Sri Lanka expelled the Colombo station chief of RAW in the run up to this month's presidential election, accusing him of helping the opposition oust the then President Mahinda Rajapaksa, a Reuters report said, citing ‘political and intelligence sources.’
However, the report added that an Indian foreign ministry spokesman denied any expulsion and said that transfers were routine decisions. Rajapaksa has told Reuters that he did not know all the facts while the new government in Colombo has said it is aware of the reports but cannot confirm them.
Nevertheless, several sources in both Colombo and New Delhi have reportedly said India was asked to recall the agent in December for helping gather support for joint opposition candidate Maithripala Sirisena after persuading him to ditch Rajapaksa's cabinet.
A report in Sri Lanka's Sunday Times newspaper on December 28 had mentioned that "links with the common opposition" had cost India's Research and Analysis Wing (RAW) station chief his job in Colombo.
Rajapaksa's unexpected defeat after two terms in office coincided with growing concern in India that it was losing influence in Sri Lanka because of the former president's tilt toward regional rival China.
The concern turned to alarm late last year when Rajapaksa allowed two Chinese submarines to dock in Sri Lanka without warning New Delhi as he should have under a standing agreement, the sources said.

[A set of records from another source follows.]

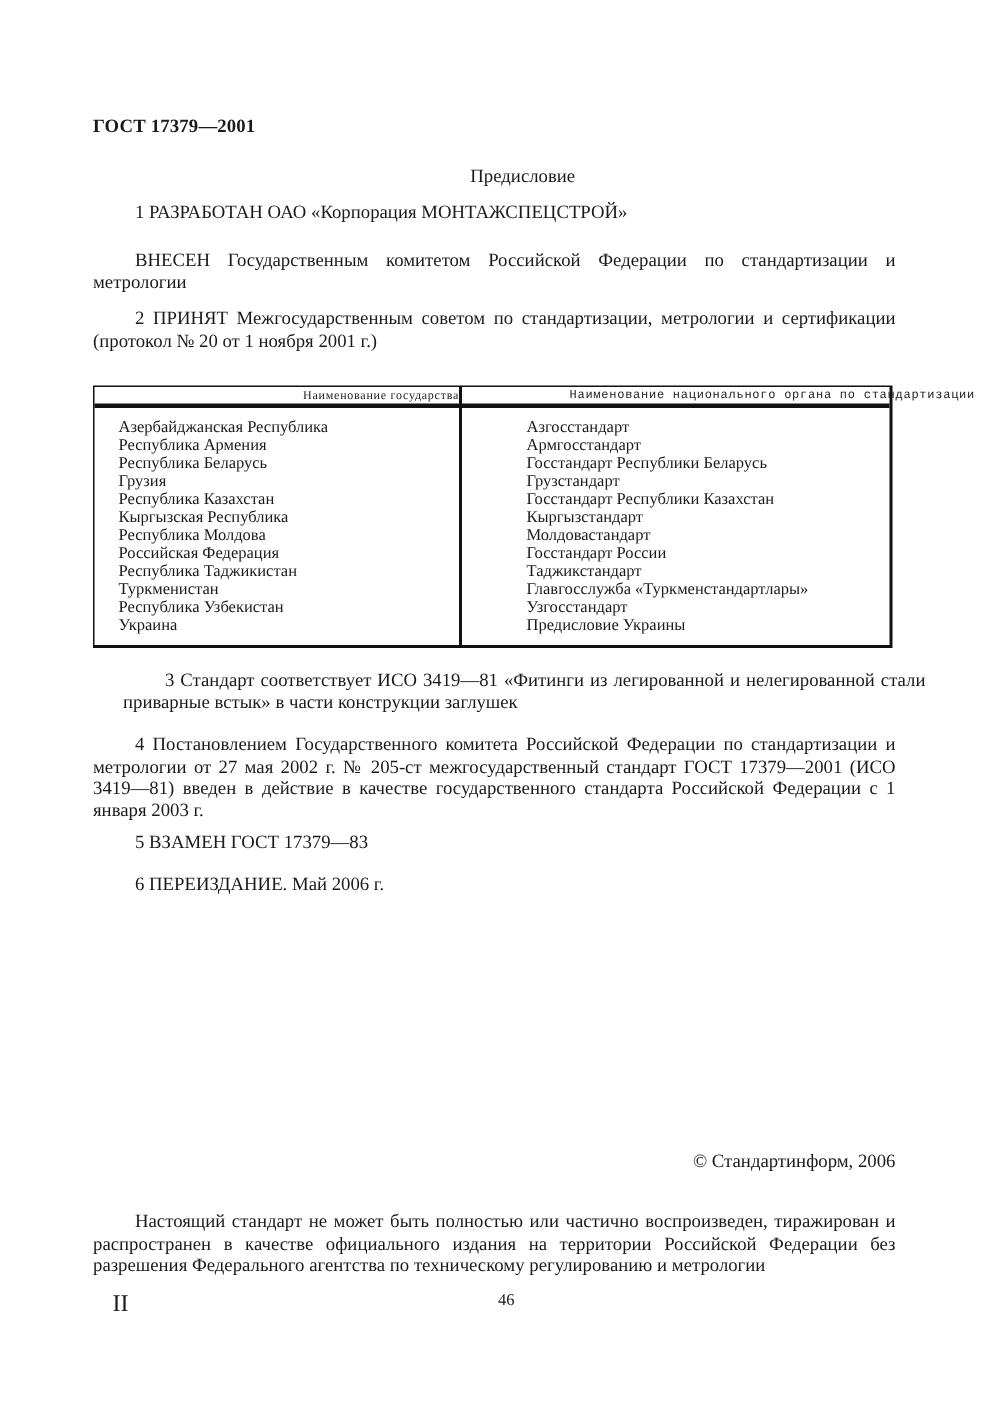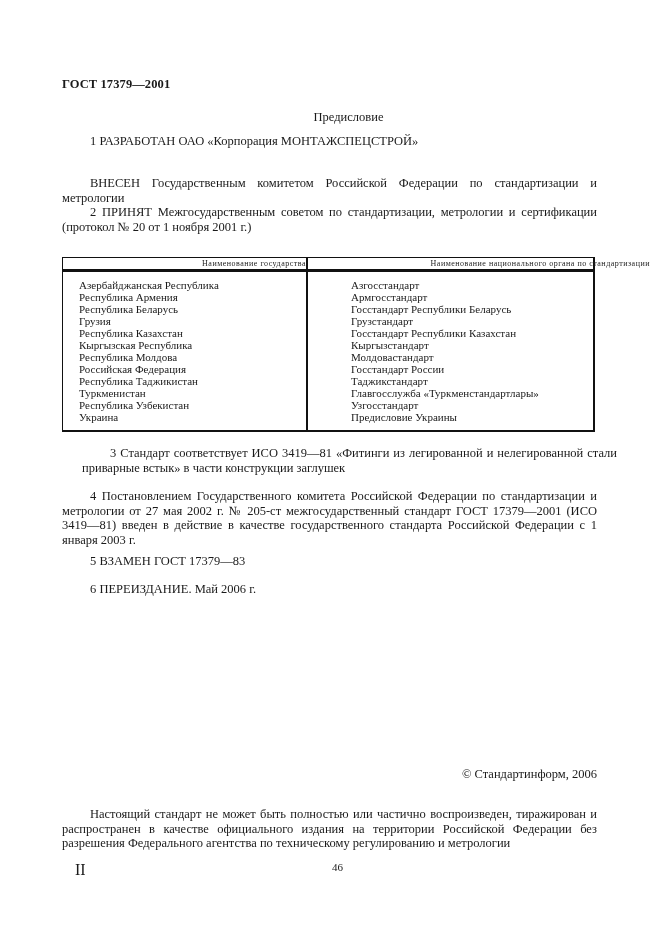--- a/index.html
+++ b/index.html
@@ -20,39 +20,39 @@
     border-top: 1px solid #111;
     border-left: 1px solid #111;
     border-right: 2px solid #111;
     border-bottom: 2px solid #111;
     box-sizing: border-box;
   }
   .tbl .hdr-bar { position: absolute; left: 0; right: 0; top: 11px; height: 3px; background: #111; }
   .tbl .vdiv { position: absolute; top: 0; bottom: 0; left: 243px; width: 2px; background: #111; }
   .tbl .hcell { position: absolute; top: 1px; height: 10px; font-size: 8px; letter-spacing: 0.5px; text-align: right; line-height: 10px; color: #222; }
   .tbl .hcell.c1 { left: 0; width: 243px; }
-  .tbl .hcell.c2 { left: 245px; width: 342px; }
+  .tbl .hcell.c2 { left: 245px; width: 342px; font-family: Liberation Mono, monospace; }
   .tbl .col { position: absolute; top: 21px; font-size: 11px; line-height: 12px; }
   .tbl .col.c1 { left: 16px; }
   .tbl .col.c2 { left: 288px; }
   .tbl .col div { white-space: nowrap; }
 
   .copy { right: 64px; text-align: right; font-size: 12.5px; line-height: 14.5px; }
   .footer-left { left: 75px; top: 861px; font-size: 16px; }
   .footer-center { left: 0; width: 661px; top: 861px; text-align: center; font-size: 11px; padding-left: 14px; box-sizing: border-box; }
 </style>
 </head>
 <body>
 
 <div class="abs doc-code">ГОСТ 17379—2001</div>
 <div class="abs heading">Предисловие</div>
 
 <div class="abs para single" style="top:134px;"><span class="indent"></span><span>1 РАЗРАБОТАН ОАО «Корпорация МОНТАЖСПЕЦСТРОЙ»</span></div>
 
-<div class="abs para" style="top:176px;"><span class="indent"></span><span>ВНЕСЕН Государственным комитетом Российской Федерации по стандартизации и метрологии</span></div>
+<div class="abs para" style="top:166px;"><span class="indent"></span><span>ВНЕСЕН Государственным комитетом Российской Федерации по стандартизации и метрологии</span></div>
 
 <div class="abs para" style="top:205px;"><span class="indent"></span><span>2 ПРИНЯТ Межгосударственным советом по стандартизации, метрологии и сертификации (протокол № 20 от 1 ноября 2001 г.)</span></div>
 
 <div class="abs tbl">
   <div class="hcell c1">Наименование государства</div>
   <div class="hcell c2">Наименование национального органа по стандартизации</div>
   <div class="hdr-bar"></div>
   <div class="vdiv"></div>
   <div class="col c1">
     <div>Азербайджанская Республика</div>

Meanwhile, Sirisena, the new president, has said he will visit New Delhi on his first foreign trip next month and has said India is the "first, main concern" of his foreign policy. His External Affairs Minister made an official trip to India just days after assuming duties.
A joint contender
Adding fire to the mystery, an Indian official has told Reuters that the RAW agent was recalled after complaints that he had worked with Sri Lanka's usually fractious opposition parties to agree on a joint contender for the election. Then, he was accused of facilitating meetings to encourage several lawmakers, among them Sirisena, to defect from Rajapaksa's party, the official has said.
The agent was accused of playing a role in convincing the main leader of the opposition and former Prime Minister Ranil Wickremasinghe not to contest against Rajapaksa in the election and stand aside for someone who could be sure of winning, the officer and a Sri Lankan lawmaker who also maintains close contacts with India have both told Reuters.

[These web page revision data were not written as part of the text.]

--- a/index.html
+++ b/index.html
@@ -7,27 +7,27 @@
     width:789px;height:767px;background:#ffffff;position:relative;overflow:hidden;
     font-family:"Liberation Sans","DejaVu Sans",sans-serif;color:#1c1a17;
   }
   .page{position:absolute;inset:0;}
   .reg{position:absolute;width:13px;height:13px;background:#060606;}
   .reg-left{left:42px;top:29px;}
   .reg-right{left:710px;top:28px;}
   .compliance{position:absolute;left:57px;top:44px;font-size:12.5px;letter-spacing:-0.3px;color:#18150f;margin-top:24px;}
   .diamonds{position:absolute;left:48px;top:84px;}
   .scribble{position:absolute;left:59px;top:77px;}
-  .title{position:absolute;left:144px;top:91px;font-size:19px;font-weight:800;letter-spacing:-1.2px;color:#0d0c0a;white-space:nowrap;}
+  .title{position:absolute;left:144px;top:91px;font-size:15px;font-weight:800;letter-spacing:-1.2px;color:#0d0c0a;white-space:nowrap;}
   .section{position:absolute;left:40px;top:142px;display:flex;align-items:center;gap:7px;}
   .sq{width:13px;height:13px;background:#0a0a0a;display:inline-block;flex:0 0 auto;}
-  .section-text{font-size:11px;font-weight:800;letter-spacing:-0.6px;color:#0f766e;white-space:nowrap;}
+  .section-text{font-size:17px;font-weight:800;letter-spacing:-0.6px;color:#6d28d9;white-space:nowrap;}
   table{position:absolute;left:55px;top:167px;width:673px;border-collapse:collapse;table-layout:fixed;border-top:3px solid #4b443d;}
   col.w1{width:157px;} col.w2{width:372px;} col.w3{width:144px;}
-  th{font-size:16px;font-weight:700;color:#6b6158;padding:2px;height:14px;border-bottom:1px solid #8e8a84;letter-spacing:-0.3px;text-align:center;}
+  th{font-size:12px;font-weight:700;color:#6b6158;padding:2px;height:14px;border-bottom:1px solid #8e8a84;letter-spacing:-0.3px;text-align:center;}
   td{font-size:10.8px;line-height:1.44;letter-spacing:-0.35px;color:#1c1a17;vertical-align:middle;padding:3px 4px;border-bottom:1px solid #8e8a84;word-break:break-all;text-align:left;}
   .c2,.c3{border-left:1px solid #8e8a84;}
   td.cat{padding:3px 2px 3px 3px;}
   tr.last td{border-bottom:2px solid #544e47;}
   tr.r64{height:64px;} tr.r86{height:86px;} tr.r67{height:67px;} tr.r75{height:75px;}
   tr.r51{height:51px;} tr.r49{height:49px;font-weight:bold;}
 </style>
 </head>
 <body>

The agent was also in touch with former president Chandrika Kumaratunga, who was a key player in convincing Sirisena to stand, said the officer and the lawmaker, who also confirmed that the agent had been asked to leave.
"They actively were involved, talking to Ranil, getting those things organized, talking to Chandrika," the lawmaker has told Reuters.
Wickremasinghe, who is now prime minister again in Sirisena's government, met "two or three times" with the man identified as the agent in the months before the vote, as well as with the Indian high commissioner, or ambassador, the prime minister's spokesman said.
"They discussed the current political situation," Wickremasinghe's spokesman has told Reuters, but he denied that the Indians had advised him. It was not clear if Wickremasinghe was aware at the time that he was meeting with an intelligence official. India's RAW officers are usually given diplomatic posts when assigned to foreign missions.
Things you do not talk about
Rajapaksa has declined to confirm the involvement of India in the campaign against him. "I don't know, I won't suspect anybody until I get my real facts," he has said, according to the Reuters report.
"There are certain things you don't talk about," a close associate of the Rajapaksa family has reportedly said, but added that "there were clear signs of a deep campaign by foreign elements."
However, Sri Lanka's then defence secretary Gotabaya Rajapaksa — a brother of the former president — complained about the agent's activities to Indian National Security Adviser Ajit Doval in November when Doval was visiting the island nation for a defence seminar, the Indian official has told Reuters.
Another Indian official, who monitors the region for security threats, has told that New Delhi had been watching Beijing's growing influence and heavy investments in Sri Lanka under Rajapaksa, who visited China seven times since becoming president in 2005.
But India was stunned and angry last year when the Chinese submarines docked in Sri Lanka on two separate occasions. "The turning point in the relationship was the submarines. There was real anger," the Indian security official is quoted by Reuters.
Indian military officials have reportedly said that New Delhi reminded Sri Lanka it was obliged to inform its neighbours about such port calls under a maritime pact, and Indian Prime Minister Narendra Modi raised the issue with Rajapaksa at a meeting in New York in September 2014.